In Illinois, a bill currently awaiting the governor’s signature would create an “unmanned aerial system oversight task force” heavily influenced by cops. Of the 22 organizations selected to craft rules for drones in the state, one-fifth are law enforcement agencies, giving them far greater representation than any other group involved. Not a single privacy or civil liberties group has been invited on the panel.
Another panel on facial recognition, which will inevitably be used by police drones, ran into similar problems in Washington, D.C., last month. Nine major privacy and consumer advocacy groups walked out of the talks, convened by the Commerce Department, because tech lobbyists refused to agree to the basic premise that people should be able to walk down the street without being identified and tracked by unknown parties.
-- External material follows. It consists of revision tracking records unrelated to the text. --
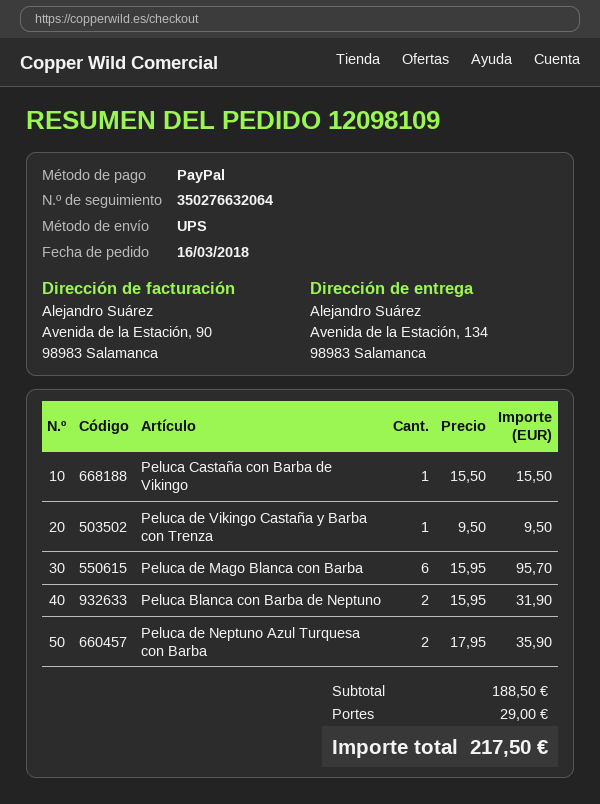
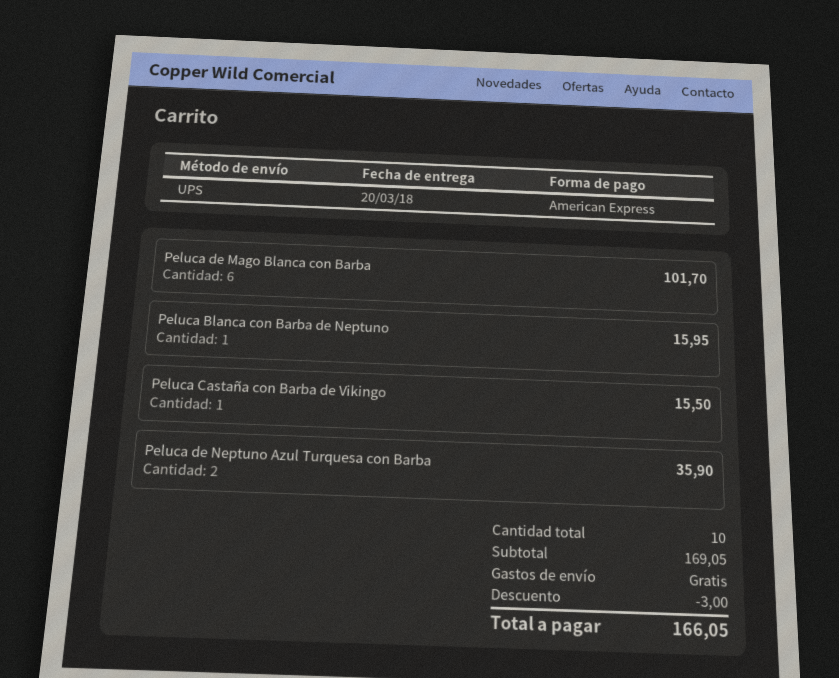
payment method: PayPal -> American Express
Peluca de Vikingo Castaña y Barba con Trenza: 1 for 9.50 -> none
Peluca de Mago Blanca con Barba: 6 for 95.70 -> 6 for 101.70
Peluca Blanca con Barba de Neptuno: 2 for 31.90 -> 1 for 15.95
subtotal: 188.50 -> 169.05
discount: none -> 3.00
shipping: 29.00 -> 0.00
total: 217.50 -> 166.05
Earlier this year, the Michigan State Police became the first law enforcement agency to receive statewide authorization from the FAA to use drones. The agency first purchased drones in 2013 through a grant from the Department of Homeland Security, and so far it seems that they have been used only for firefighting and search-and-rescue missions. But in Michigan and most other states, there are still no laws on the books limiting when, how or why they are deployed. Only 15 states require police to get a warrant before using drones for surveillance.
Like all new technologies, drones hold the potential to adjust existing power relationships — for better or worse. With the FAA’s drone rules now past their public comment period, it will be up to state legislatures to prevent police from getting a blank check.